╭──

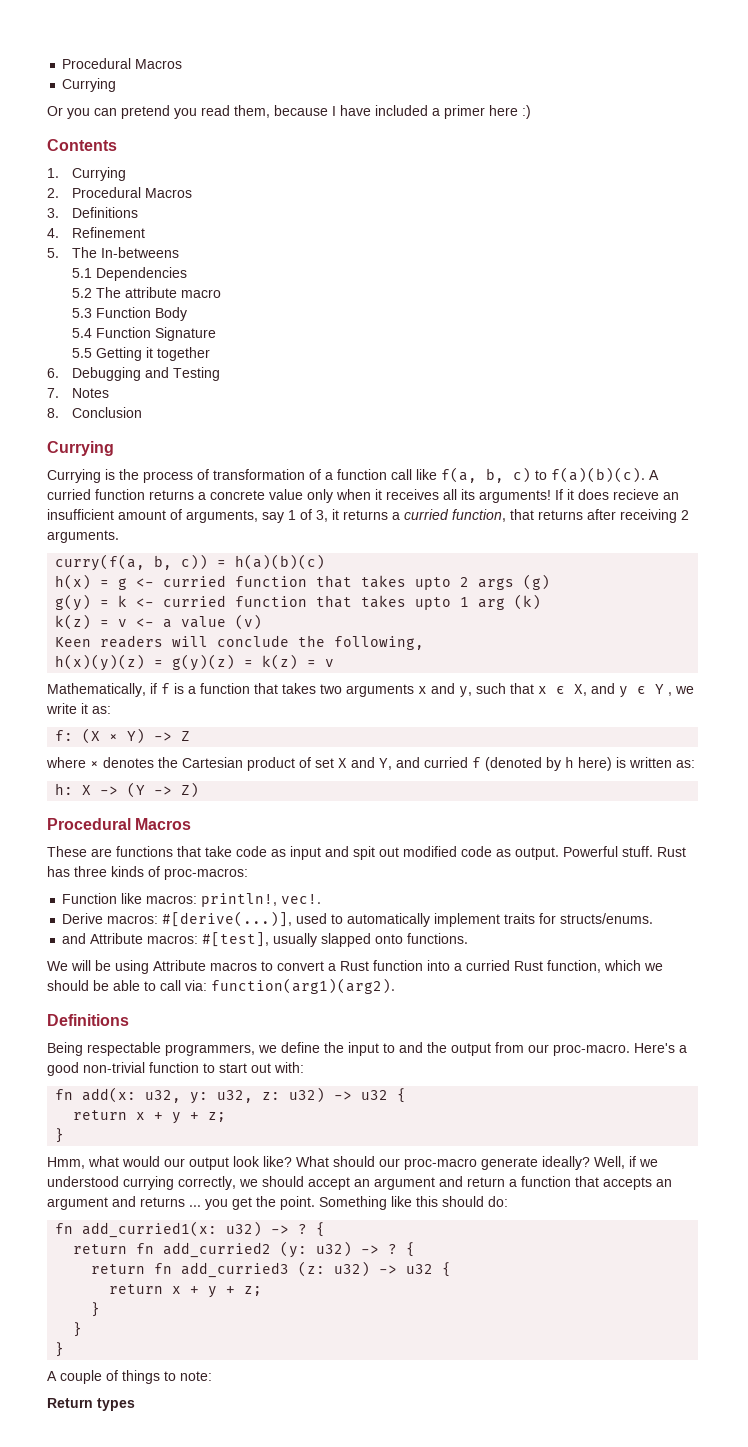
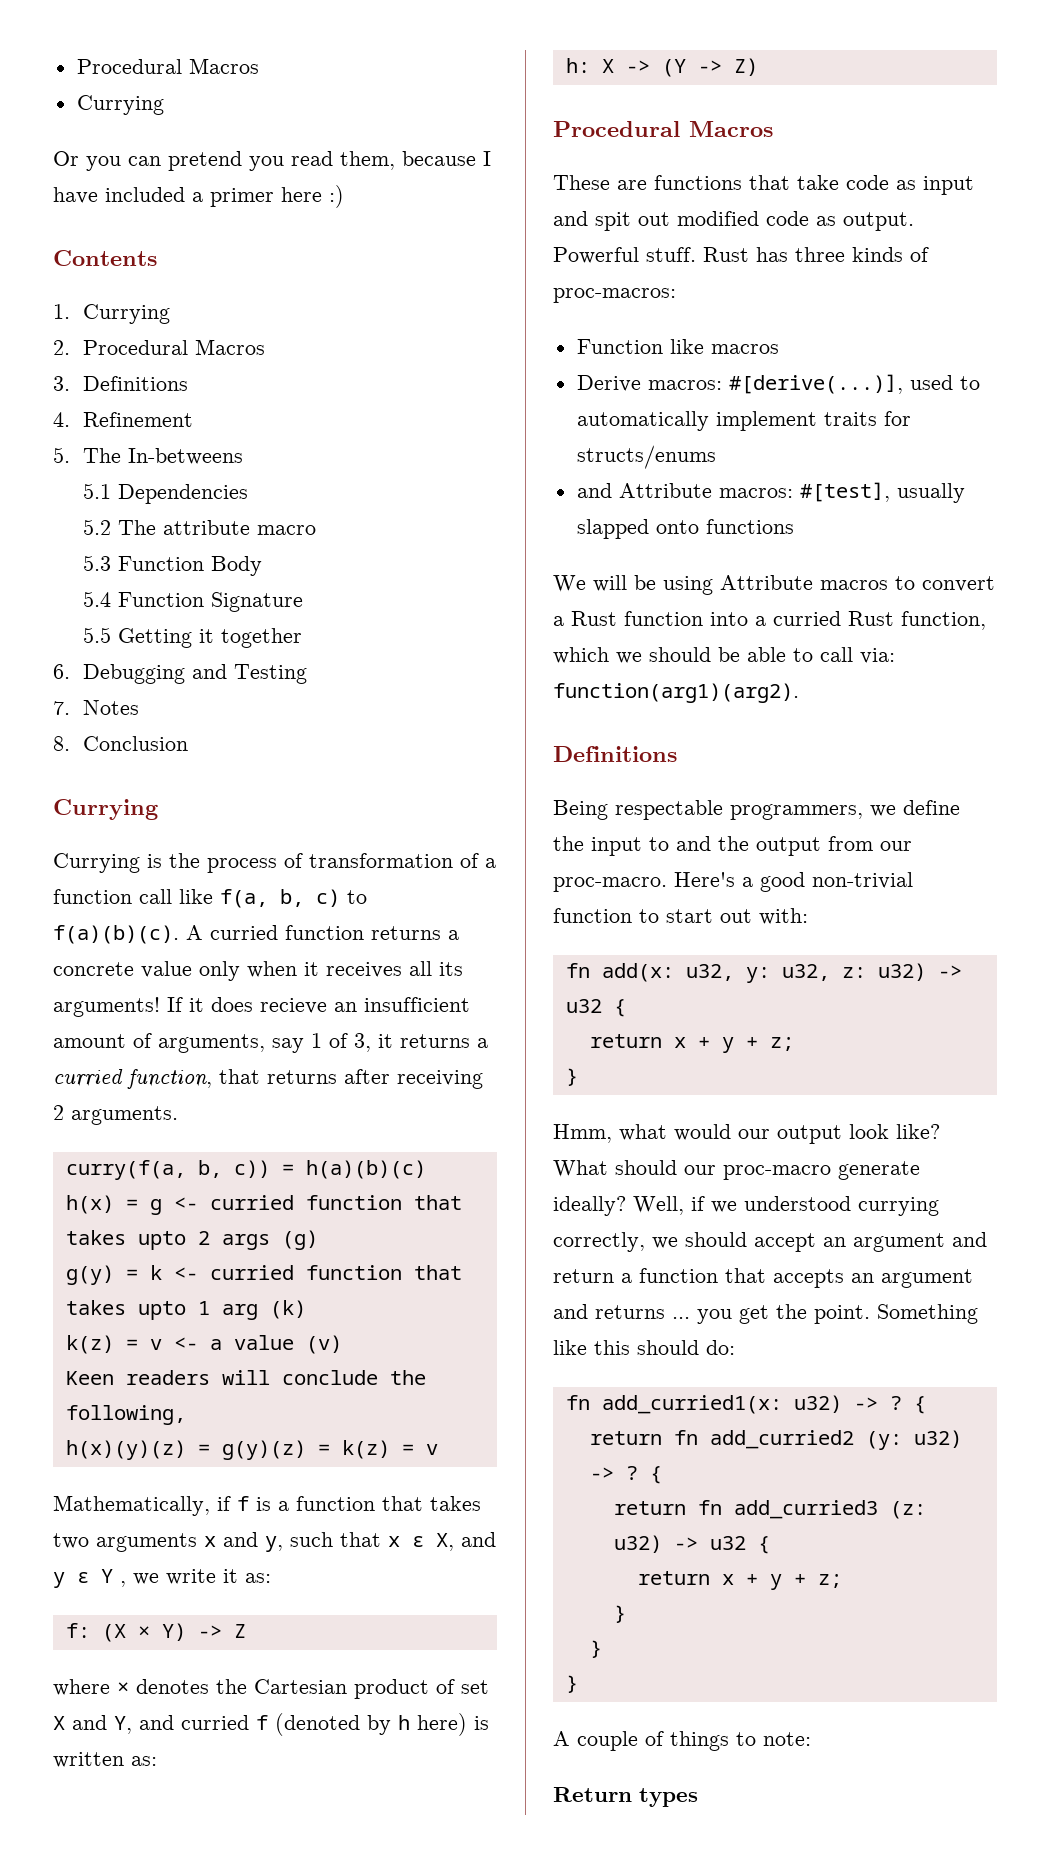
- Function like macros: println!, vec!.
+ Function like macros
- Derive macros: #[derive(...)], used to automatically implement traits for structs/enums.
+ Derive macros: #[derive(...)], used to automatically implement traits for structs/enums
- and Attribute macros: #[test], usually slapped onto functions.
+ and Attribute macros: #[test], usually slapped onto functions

╰──
╭──

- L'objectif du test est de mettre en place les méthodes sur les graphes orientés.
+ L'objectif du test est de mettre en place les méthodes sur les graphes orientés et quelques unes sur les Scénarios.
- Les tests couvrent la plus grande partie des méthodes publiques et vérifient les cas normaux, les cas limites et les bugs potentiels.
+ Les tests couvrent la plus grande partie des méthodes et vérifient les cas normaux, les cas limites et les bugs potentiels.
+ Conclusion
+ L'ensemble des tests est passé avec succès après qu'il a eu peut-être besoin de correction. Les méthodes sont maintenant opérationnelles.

╰──
╭──

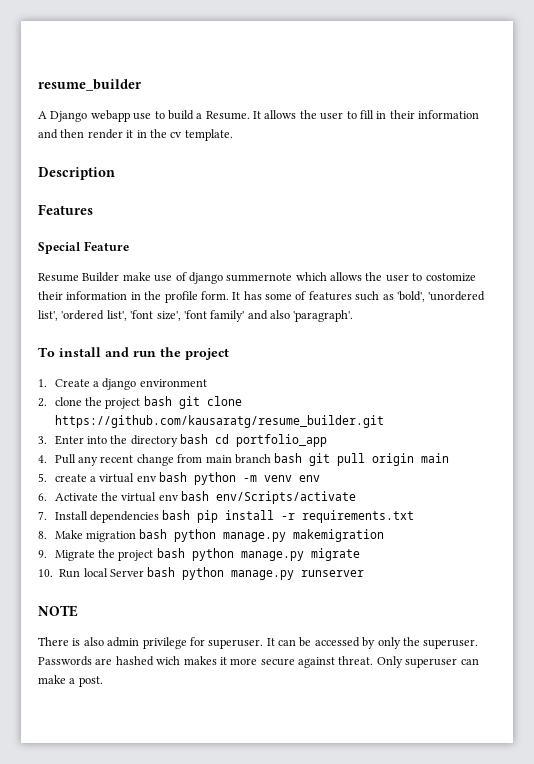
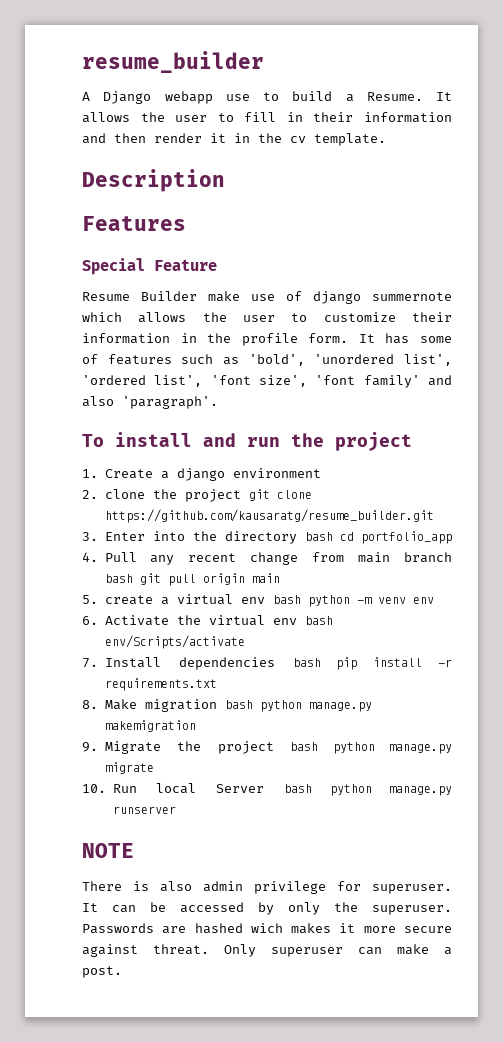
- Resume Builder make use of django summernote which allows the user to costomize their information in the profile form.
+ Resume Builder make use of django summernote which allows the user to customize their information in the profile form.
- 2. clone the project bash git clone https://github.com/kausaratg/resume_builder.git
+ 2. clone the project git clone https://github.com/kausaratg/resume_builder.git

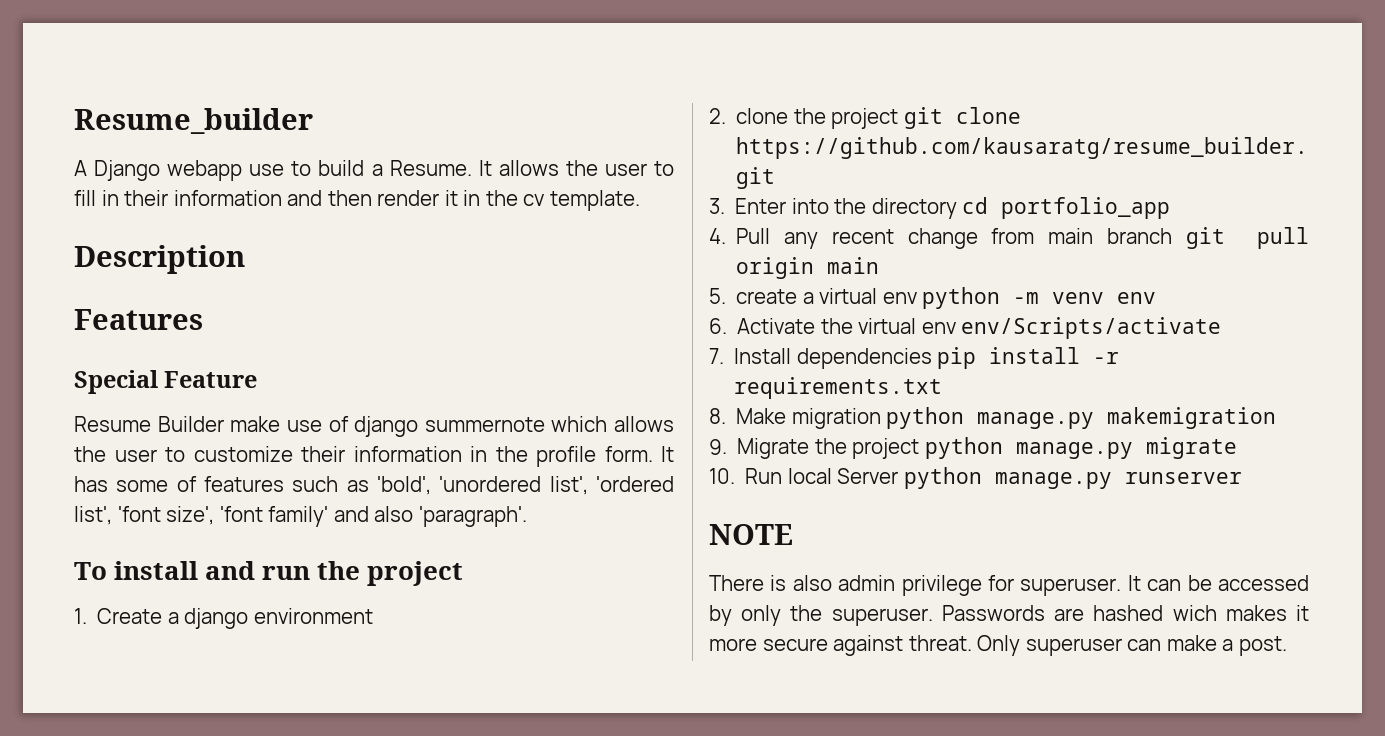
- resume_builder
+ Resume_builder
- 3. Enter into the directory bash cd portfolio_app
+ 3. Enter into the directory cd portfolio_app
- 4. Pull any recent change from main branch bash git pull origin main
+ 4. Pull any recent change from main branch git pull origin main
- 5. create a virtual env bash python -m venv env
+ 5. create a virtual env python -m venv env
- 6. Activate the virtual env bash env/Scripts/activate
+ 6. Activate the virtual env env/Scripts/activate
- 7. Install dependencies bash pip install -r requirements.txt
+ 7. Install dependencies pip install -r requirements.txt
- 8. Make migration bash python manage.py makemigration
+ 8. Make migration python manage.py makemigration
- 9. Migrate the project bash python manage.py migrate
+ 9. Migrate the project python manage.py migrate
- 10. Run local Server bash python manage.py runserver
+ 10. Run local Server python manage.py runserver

╰──

▸ Task description: For each line of the listing that holds the word "potentiels", show that line.

▸ Answer to this problem:
- Les tests couvrent la plus grande partie des méthodes publiques et vérifient les cas normaux, les cas limites et les bugs potentiels.
+ Les tests couvrent la plus grande partie des méthodes et vérifient les cas normaux, les cas limites et les bugs potentiels.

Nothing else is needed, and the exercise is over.